What you will do
Set down the entries again word for word, without any of the images.

The records
=-=-=

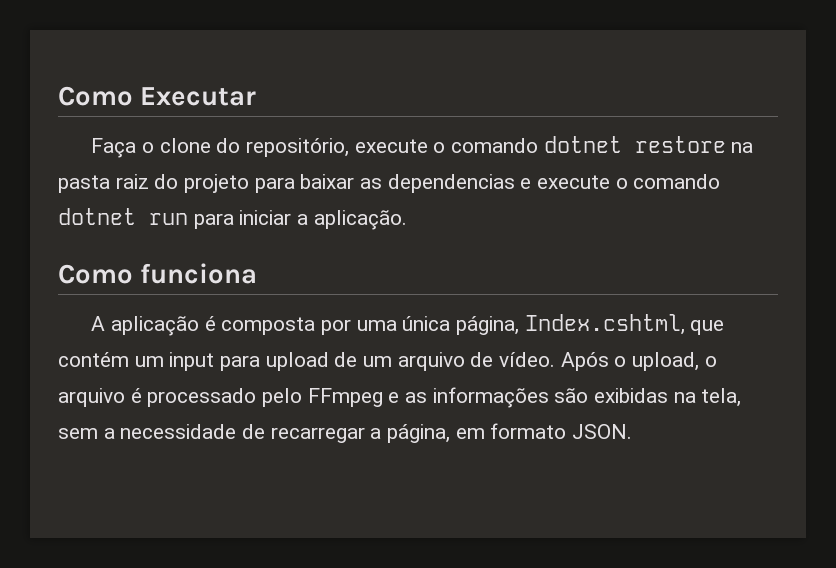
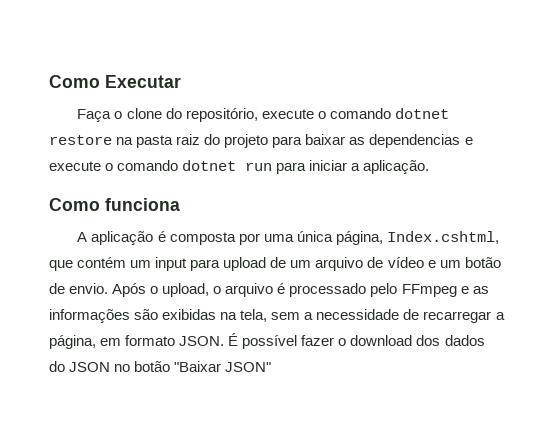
- A aplicação é composta por uma única página, Index.cshtml, que contém um input para upload de um arquivo de vídeo.
+ A aplicação é composta por uma única página, Index.cshtml, que contém um input para upload de um arquivo de vídeo e um botão de envio.
+ É possível fazer o download dos dados do JSON no botão "Baixar JSON"

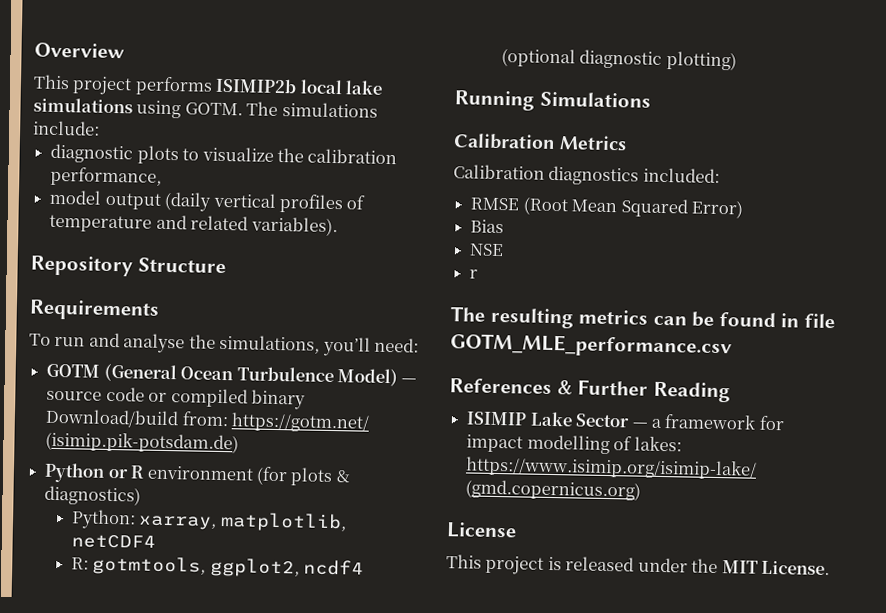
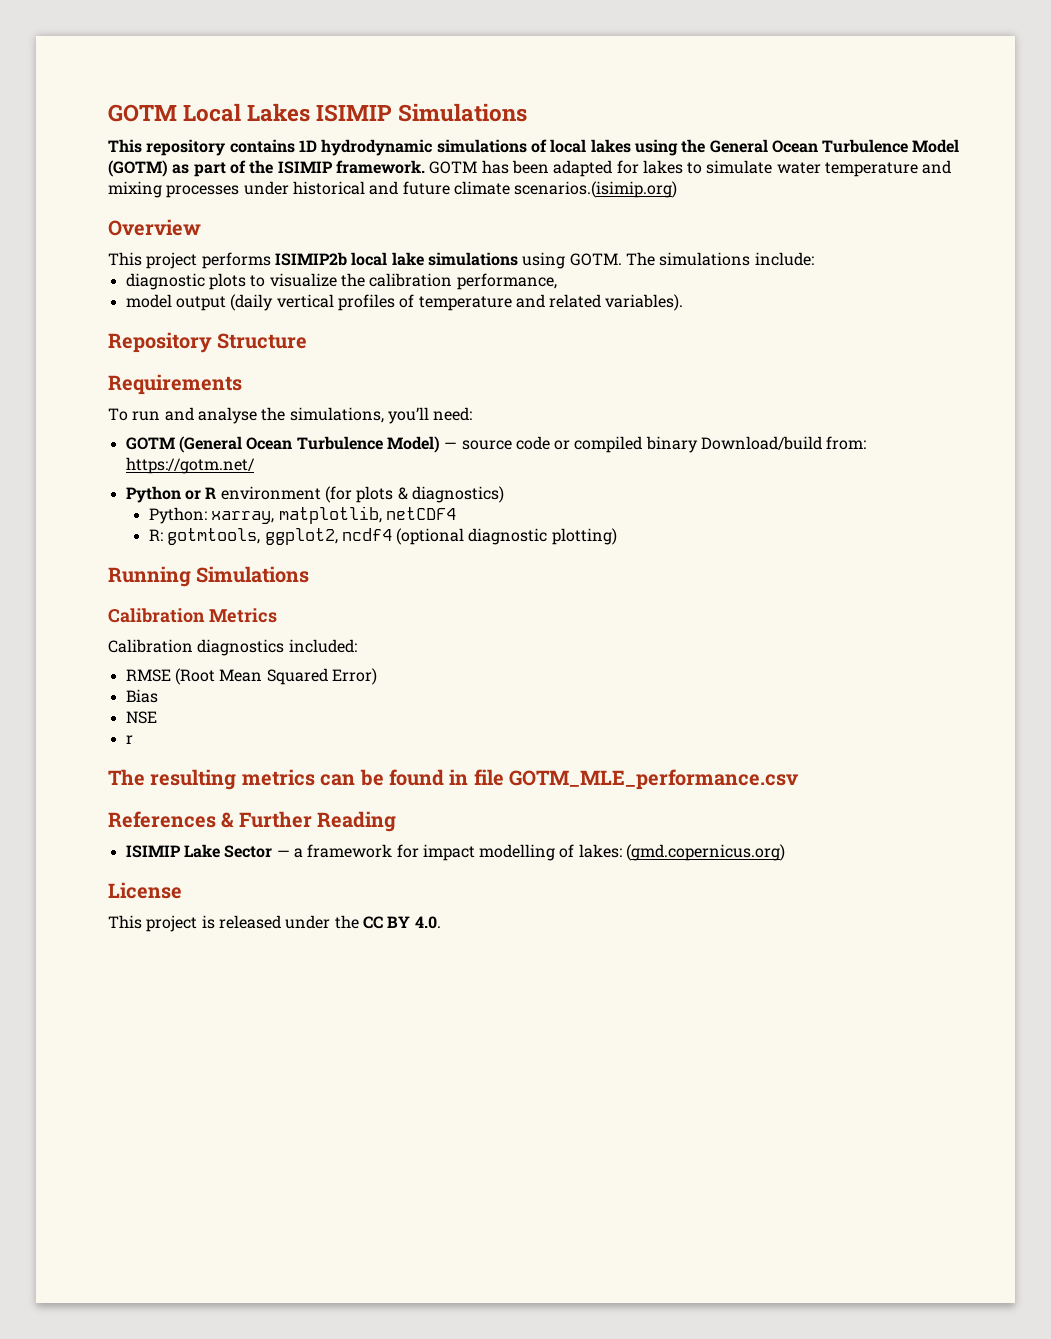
+ GOTM Local Lakes ISIMIP Simulations
+ This repository contains 1D hydrodynamic simulations of local lakes using the General Ocean Turbulence Model (GOTM) as part of the ISIMIP framework. GOTM has been adapted for lakes to simulate water temperature and mixing processes under historical and future climate scenarios.(isimip.org)
- GOTM (General Ocean Turbulence Model) — source code or compiled binary Download/build from: https://gotm.net/ (isimip.pik-potsdam.de)
+ GOTM (General Ocean Turbulence Model) — source code or compiled binary Download/build from: https://gotm.net/
- ISIMIP Lake Sector — a framework for impact modelling of lakes: https://www.isimip.org/isimip-lake/ (gmd.copernicus.org)
+ ISIMIP Lake Sector — a framework for impact modelling of lakes: (gmd.copernicus.org)
- This project is released under the MIT License.
+ This project is released under the CC BY 4.0.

=-=-=

Answer to this task
- A aplicação é composta por uma única página, Index.cshtml, que contém um input para upload de um arquivo de vídeo.
+ A aplicação é composta por uma única página, Index.cshtml, que contém um input para upload de um arquivo de vídeo e um botão de envio.
+ É possível fazer o download dos dados do JSON no botão "Baixar JSON"

+ GOTM Local Lakes ISIMIP Simulations
+ This repository contains 1D hydrodynamic simulations of local lakes using the General Ocean Turbulence Model (GOTM) as part of the ISIMIP framework. GOTM has been adapted for lakes to simulate water temperature and mixing processes under historical and future climate scenarios.(isimip.org)
- GOTM (General Ocean Turbulence Model) — source code or compiled binary Download/build from: https://gotm.net/ (isimip.pik-potsdam.de)
+ GOTM (General Ocean Turbulence Model) — source code or compiled binary Download/build from: https://gotm.net/
- ISIMIP Lake Sector — a framework for impact modelling of lakes: https://www.isimip.org/isimip-lake/ (gmd.copernicus.org)
+ ISIMIP Lake Sector — a framework for impact modelling of lakes: (gmd.copernicus.org)
- This project is released under the MIT License.
+ This project is released under the CC BY 4.0.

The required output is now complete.